- What is expected -
Beginning with the line of the entries below that holds "[293,1441,666,1465] (Medieval image" and ending with the line that holds "[450,756,523,777] [TODO] -> (301, 420) none", transcribe each line exactly as written. Pictures stay out.

- Data shown -
____

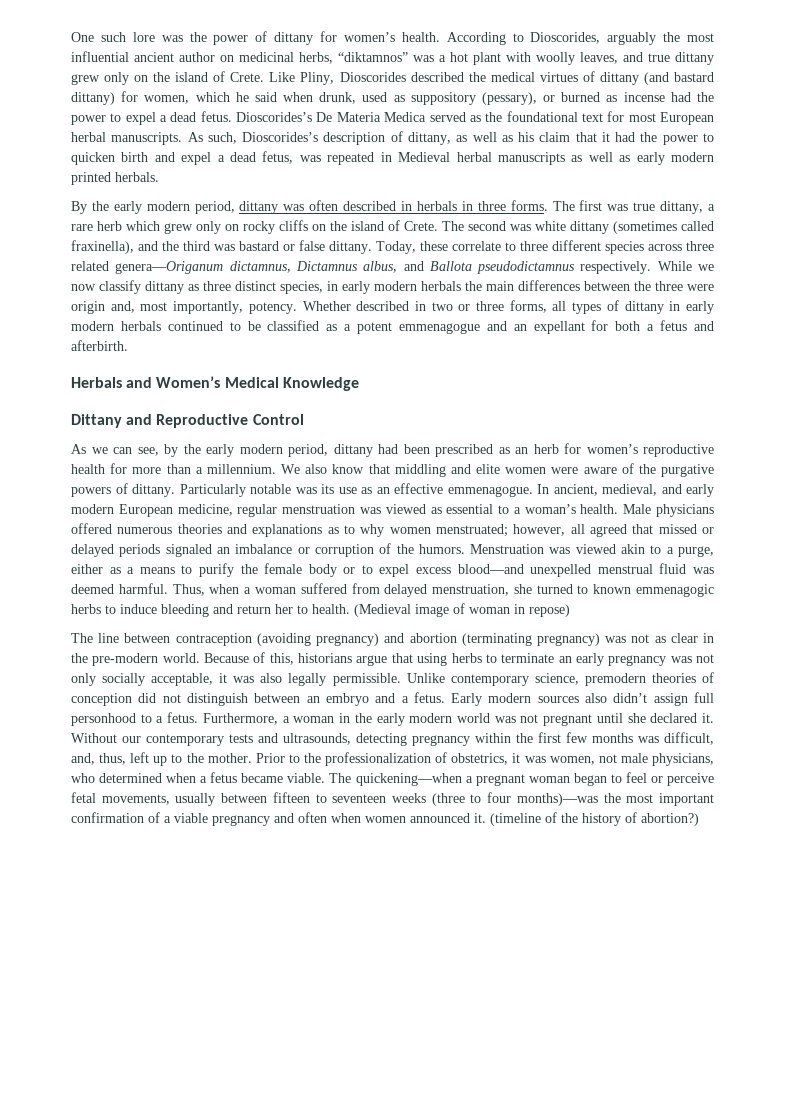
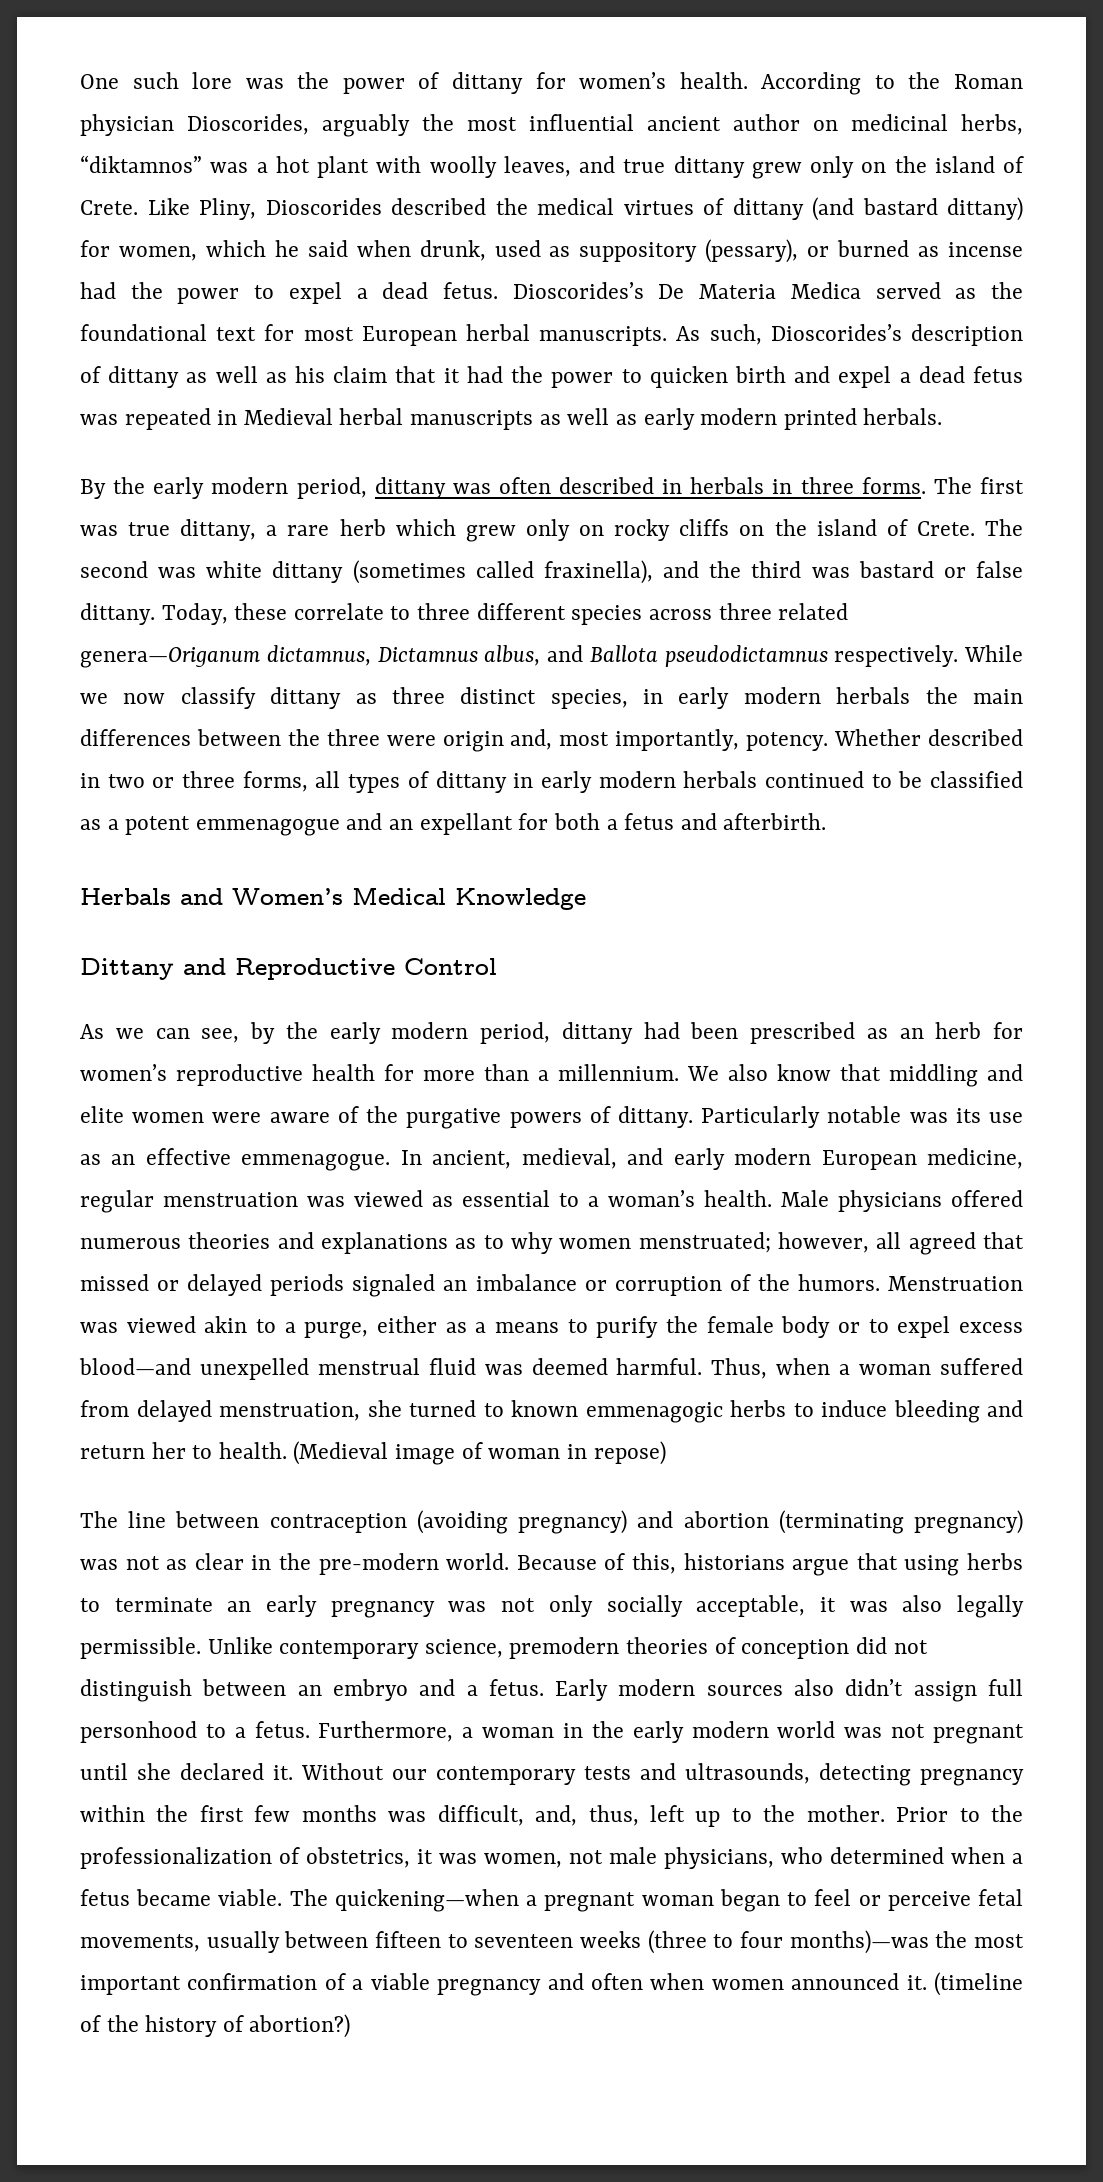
(524, 37) none -> [908,72,1023,89] [80,114,174,136] the Roman physician
[407,132,451,145] dittany, -> [108,366,180,388] dittany
[262,151,294,164] fetus, -> [973,366,1024,383] fetus

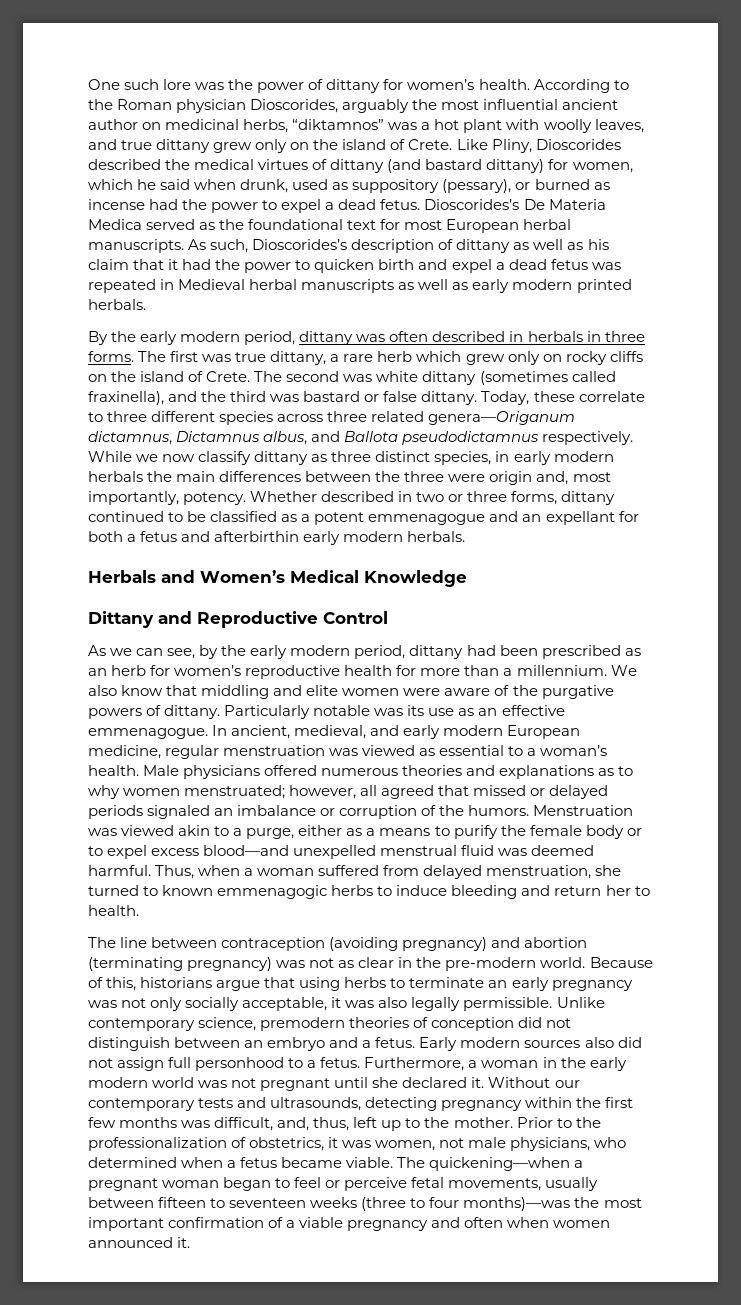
[315,771,758,793] all types of dittany in early modern herbals -> [561,491,616,505] dittany
[723,813,827,830] afterbirth. -> [214,531,466,545] afterbirthin early modern herbals.
[293,1441,666,1465] (Medieval image of woman in repose) -> (139, 910) none
[845,1679,904,1696] didn’t -> [617,1037,642,1048] [88,1058,113,1068] did not
[933,1972,1023,1996] [80,2014,351,2038] (timeline of the history of abortion?) -> (191, 1242) none

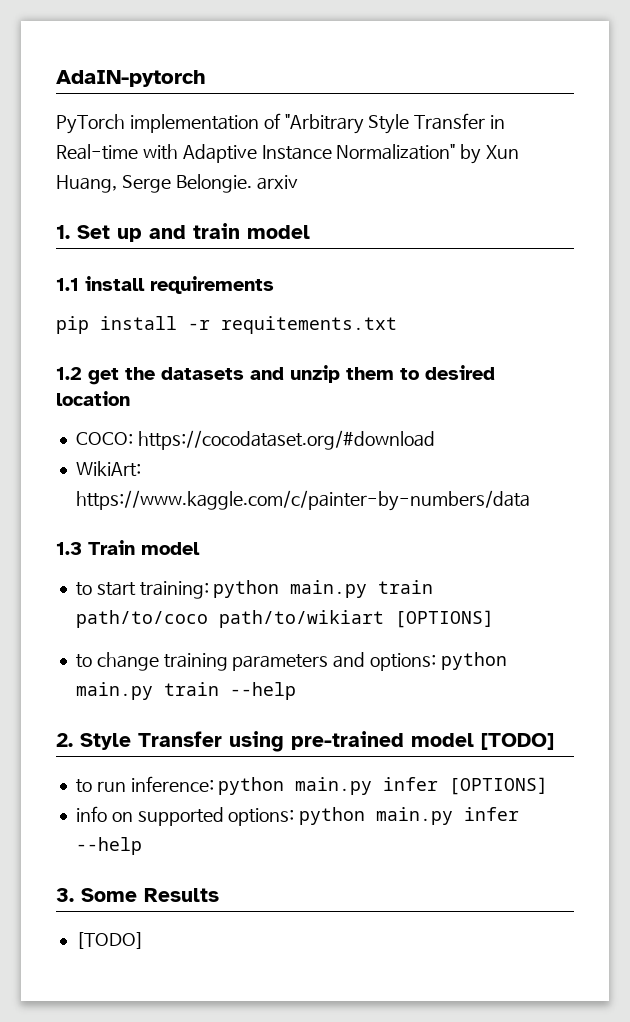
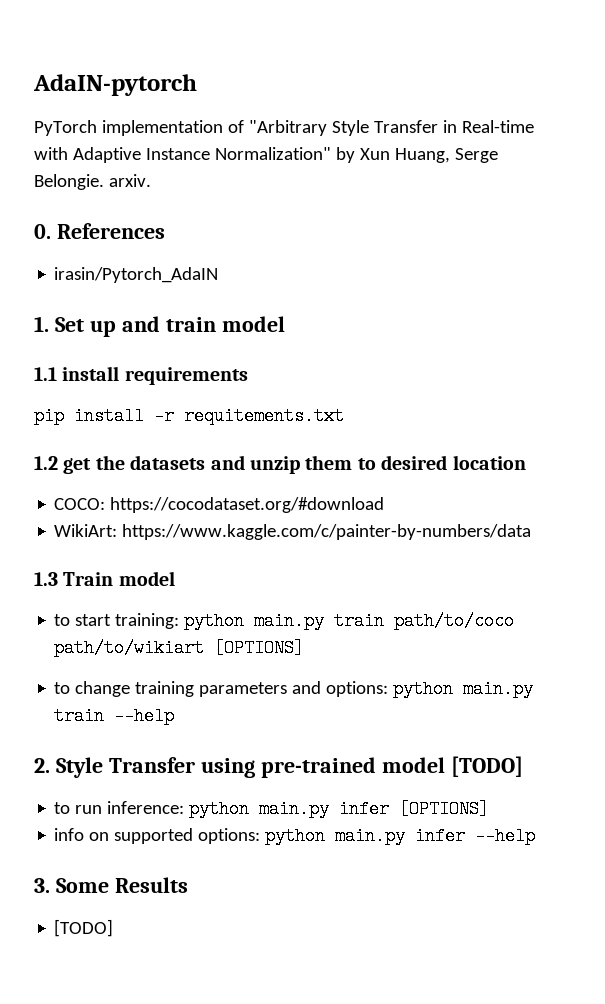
[256,175,298,190] arxiv -> [108,174,151,187] [34,223,165,239] [54,267,219,283] arxiv. // 0. References // irasin/Pytorch_AdaIN

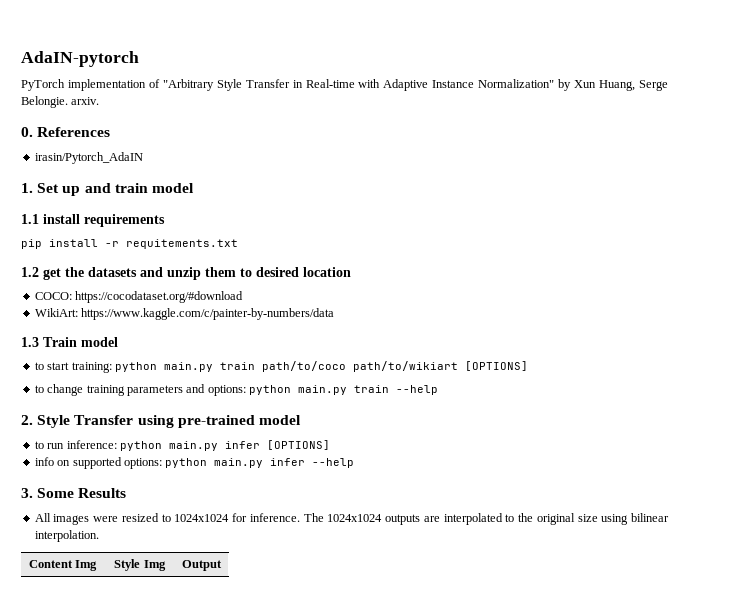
[450,756,523,777] [TODO] -> (301, 420) none
[54,919,114,937] [TODO] -> [34,513,669,525] [34,530,99,542] [28,560,97,571] [114,559,166,571] [182,560,223,571] All images were resized to 1024x1024 for inference. The 1024x1024 outputs are interpolated to the original size using bilinear interpolation. // Content Img | Style Img | Output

____

- Answer for this exercise -
[293,1441,666,1465] (Medieval image of woman in repose) -> (139, 910) none
[845,1679,904,1696] didn’t -> [617,1037,642,1048] [88,1058,113,1068] did not
[933,1972,1023,1996] [80,2014,351,2038] (timeline of the history of abortion?) -> (191, 1242) none

[256,175,298,190] arxiv -> [108,174,151,187] [34,223,165,239] [54,267,219,283] arxiv. // 0. References // irasin/Pytorch_AdaIN

[450,756,523,777] [TODO] -> (301, 420) none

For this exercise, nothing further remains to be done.